Des peines exemplaires pour les chefs d'accusation
Les deux hommes, âgés de 45 et 52 ans, ont été reconnus coupables de trafic de stupéfiants, association de malfaiteurs, blanchiment d'argent et extorsion. Le premier, présenté comme le « cerveau » de l'organisation, a été condamné à 30 ans de prison, tandis que son complice, considéré comme le bras droit, a écopé de 25 ans. Selon le procureur, ces peines « reflètent la gravité des faits et l'ampleur du préjudice causé à la société ».
Un réseau tentaculaire démantelé après des années d'enquête
Le réseau Athanor opérait principalement dans la région parisienne et en province, avec des ramifications à l'international, notamment en Espagne et aux Pays-Bas. Les enquêteurs estiment que le trafic de cocaïne et d'héroïne a généré plusieurs millions d'euros de chiffre d'affaires entre 2015 et 2022. Au total, 38 prévenus ont été jugés, dont 30 ont été condamnés à des peines allant de 2 à 30 ans de prison. Cinq ont été acquittés faute de preuves suffisantes.
Des méthodes brutales et une organisation quasi militaire
Selon les témoignages recueillis, le réseau Athanor se caractérisait par une discipline de fer et des méthodes violentes. Les membres devaient respecter un code de silence sous peine de représailles, et les dettes étaient recouvrées par la force. « C'était une organisation quasi militaire, avec des chefs qui ne toléraient aucune contestation », a déclaré un enquêteur lors de l'audience.
L'impact sur les quartiers et les victimes
Le trafic a profondément marqué plusieurs quartiers de la banlieue parisienne, où la vente de stupéfiants était organisée de manière industrielle.
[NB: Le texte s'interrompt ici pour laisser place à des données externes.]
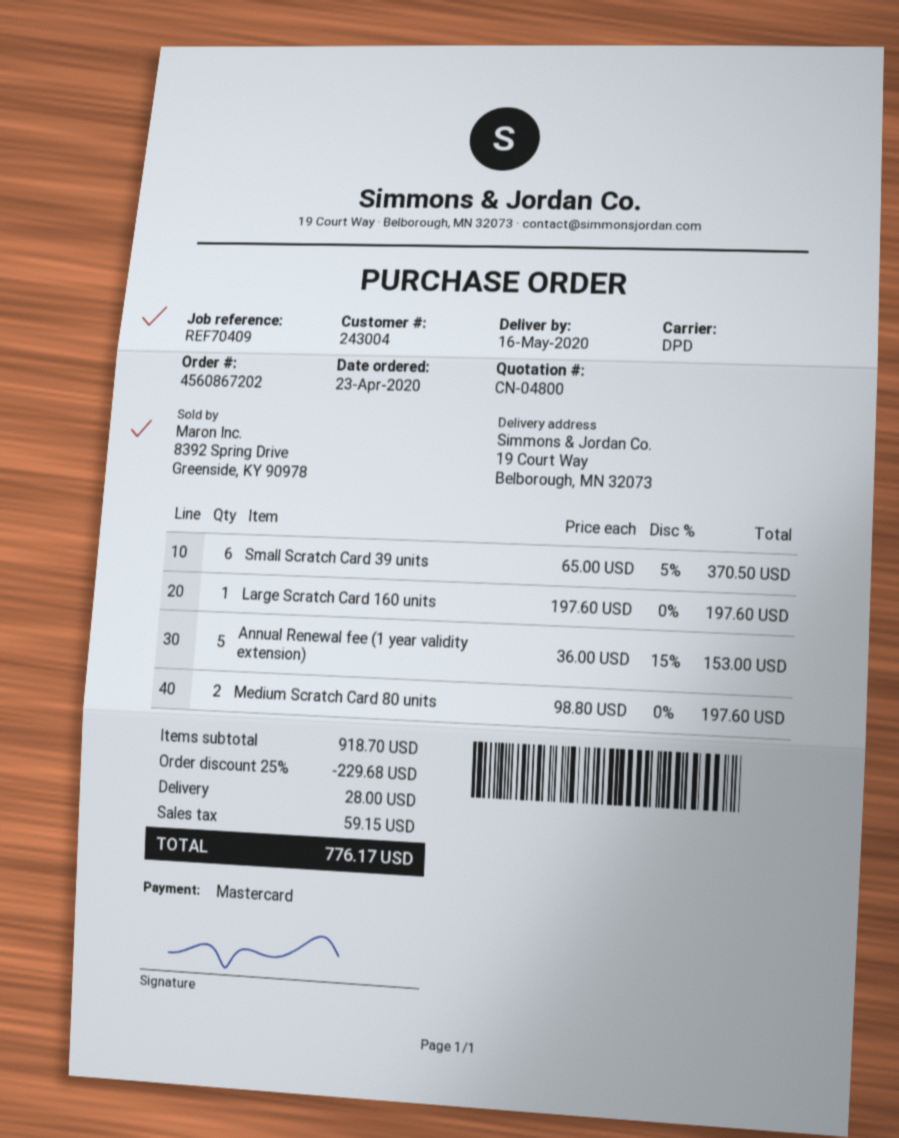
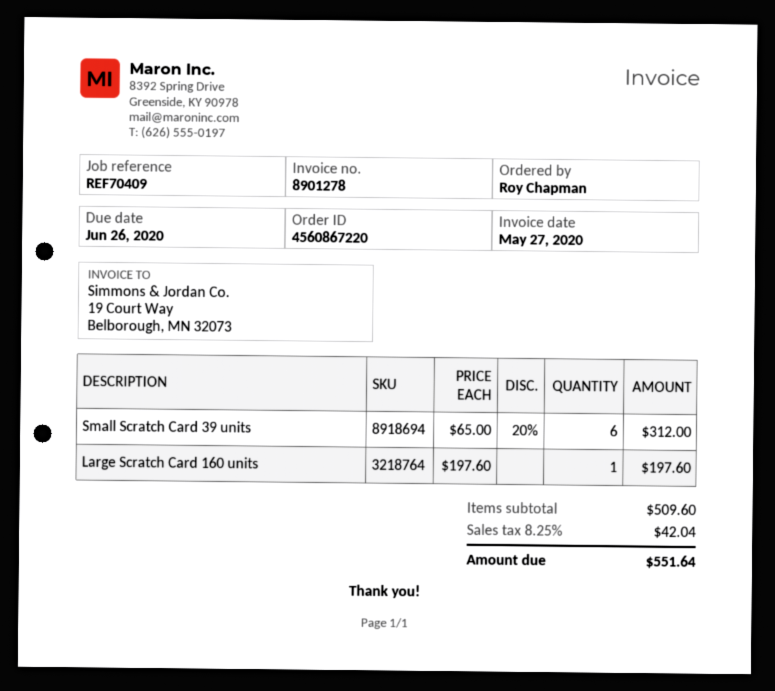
order number: 4560867202 -> 4560867220
Small Scratch Card 39 units: 6 x 65.00 - 5% = 370.50 -> 6 x 65.00 - 20% = 312.00
Annual Renewal fee (1 year validity extension): 5 x 36.00 - 15% = 153.00 -> none
Medium Scratch Card 80 units: 2 x 98.80 = 197.60 -> none
subtotal: 918.70 -> 509.60
discount: 25% = 229.68 -> none
shipping: 28.00 -> none
tax: 59.15 -> 42.04
total: 776.17 -> 551.64

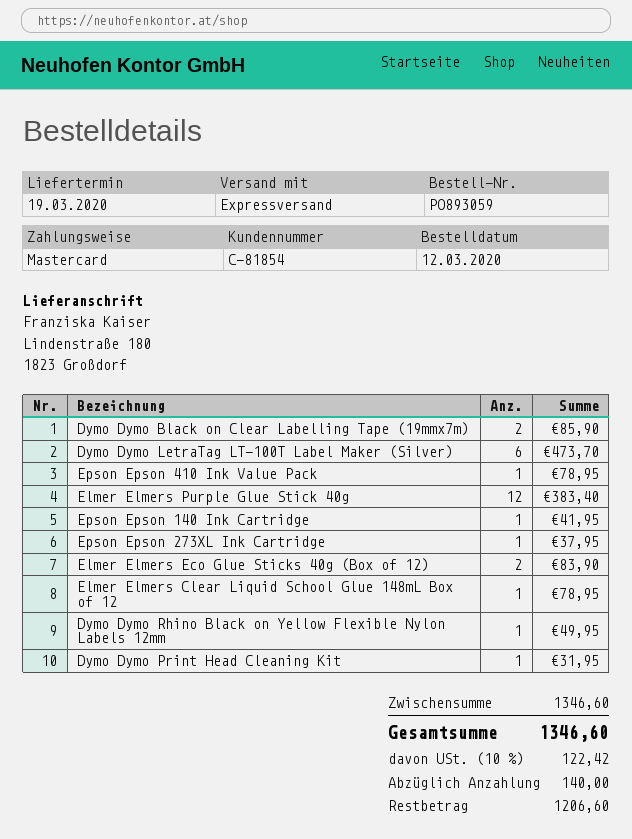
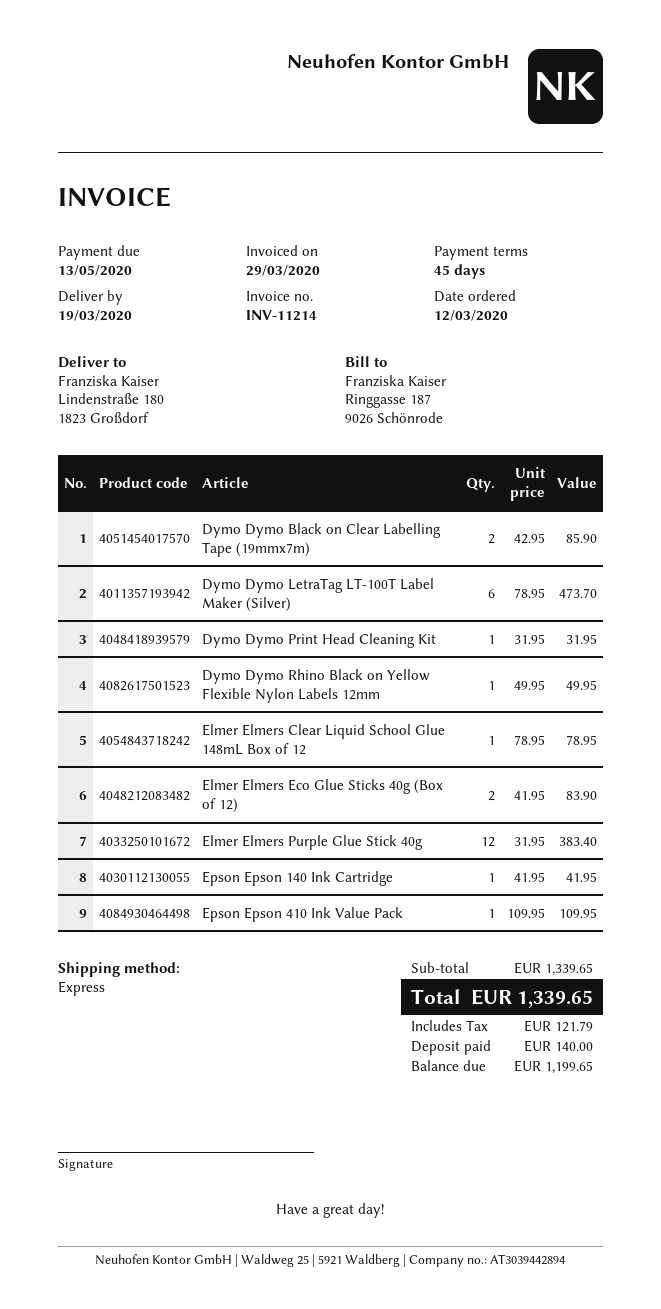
Epson Epson 410 Ink Value Pack: 1 for 78.95 -> 1 for 109.95
Epson Epson 273XL Ink Cartridge: 1 for 37.95 -> none
subtotal: 1346.60 -> 1339.65
tax: 122.42 -> 121.79
total: 1346.60 -> 1339.65
balance: 1206.60 -> 1199.65

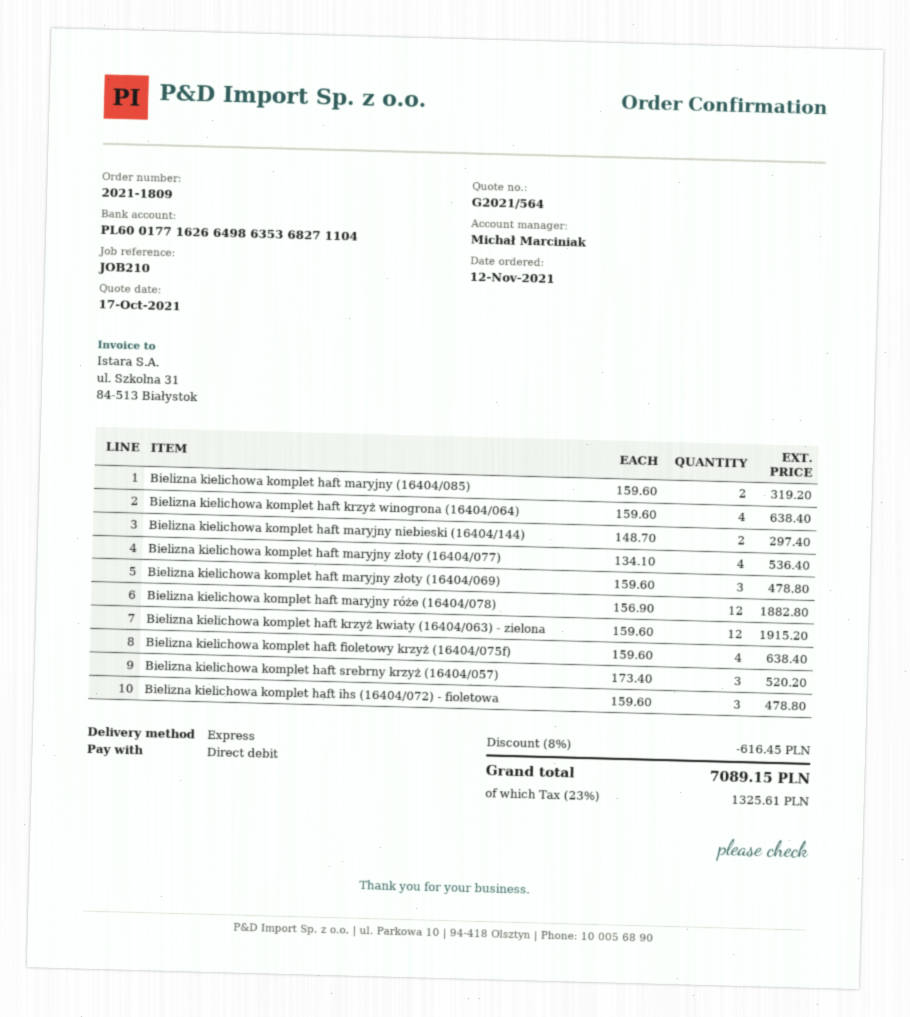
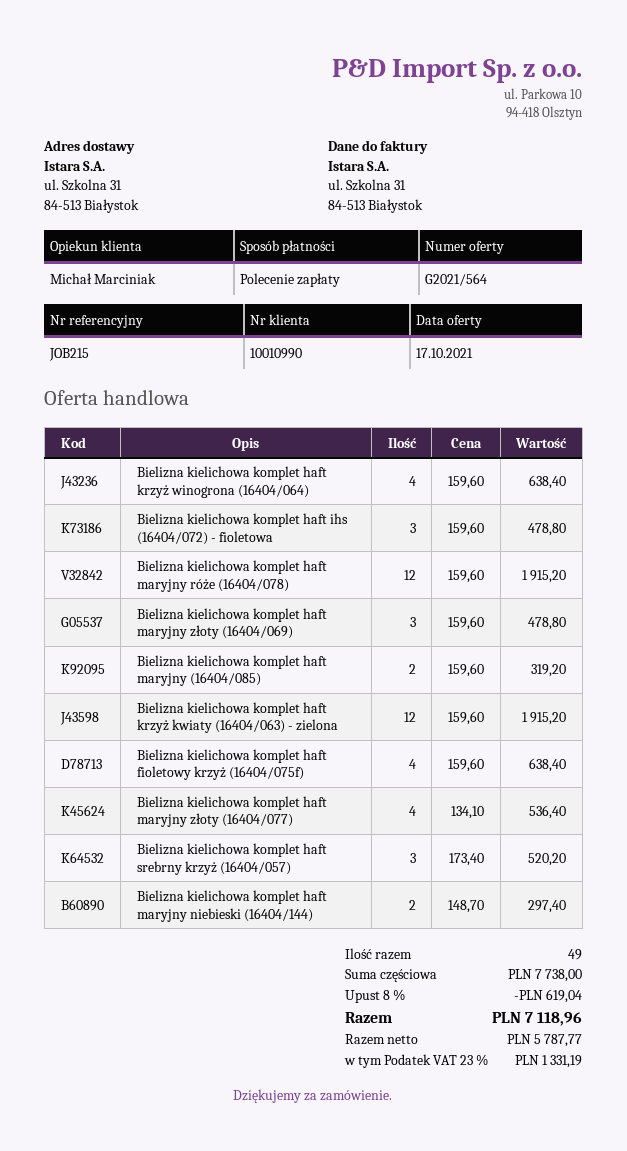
reference: JOB210 -> JOB215
Bielizna kielichowa komplet haft maryjny róże (16404/078): 12 x 156.90 = 1882.80 -> 12 x 159.60 = 1915.20
discount: 8% = 616.45 -> 8% = 619.04
tax: 23% = 1325.61 -> 23% = 1331.19
total: 7089.15 -> 7118.96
Des riverains ont témoigné de la peur et de l'insécurité générées par les dealers. « Ces condamnations sont une victoire pour la justice, mais il faudra du temps pour que les quartiers se reconstruisent », a commenté une association de prévention.
Des peines saluées mais des questions sur la récidive
Les avocats des parties civiles ont salué des peines « à la hauteur des crimes commis ». Toutefois, certains experts s'interrogent sur l'efficacité de ces lourdes condamnations face au risque de récidive. « Il faut aussi s'attaquer aux causes profondes du trafic, comme la précarité et le manque de perspectives », a souligné un criminologue.